START STUDY MATERIAL
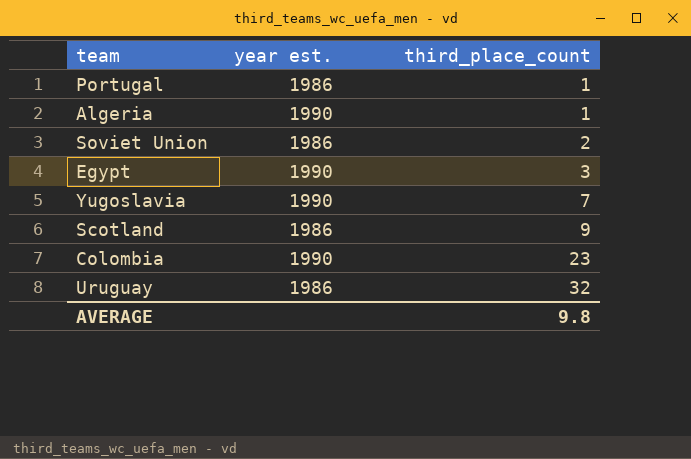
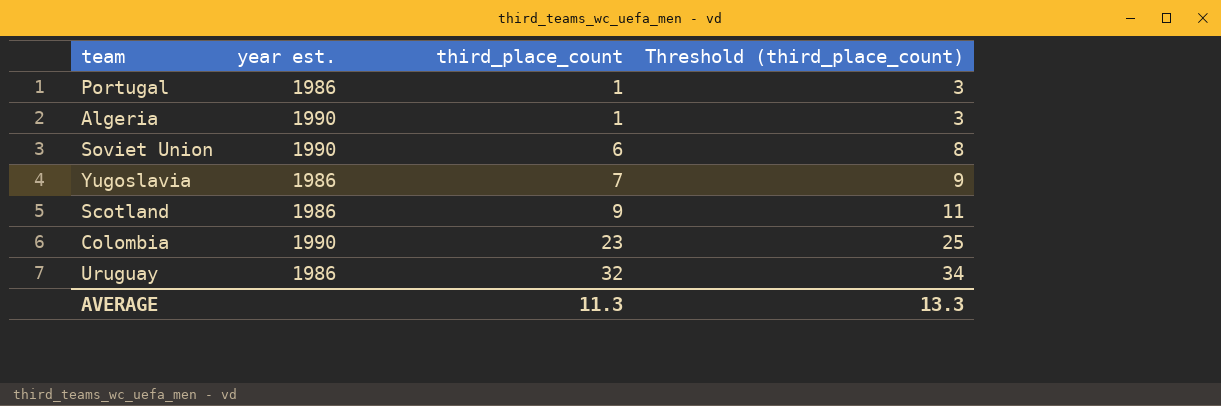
column Threshold (third_place_count) | formula: none -> [third_place_count] + 2
row Egypt: 1990 | 3 -> none
Soviet Union | year est.: 1986 -> 1990
Soviet Union | third_place_count: 2 -> 6
Yugoslavia | year est.: 1990 -> 1986
AVERAGE | third_place_count: 9.8 -> 11.3

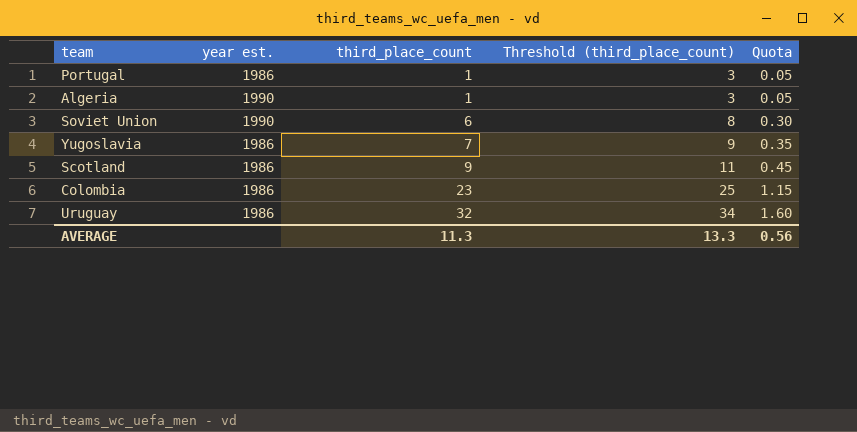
column Quota | formula: none -> [third_place_count] * 0.05
Colombia | year est.: 1990 -> 1986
END STUDY MATERIAL
• PROBLEM DETAILS
Pictures are to be dropped; every line of the records is to be returned unchanged.

• OUTPUT
column Threshold (third_place_count) | formula: none -> [third_place_count] + 2
row Egypt: 1990 | 3 -> none
Soviet Union | year est.: 1986 -> 1990
Soviet Union | third_place_count: 2 -> 6
Yugoslavia | year est.: 1990 -> 1986
AVERAGE | third_place_count: 9.8 -> 11.3

column Quota | formula: none -> [third_place_count] * 0.05
Colombia | year est.: 1990 -> 1986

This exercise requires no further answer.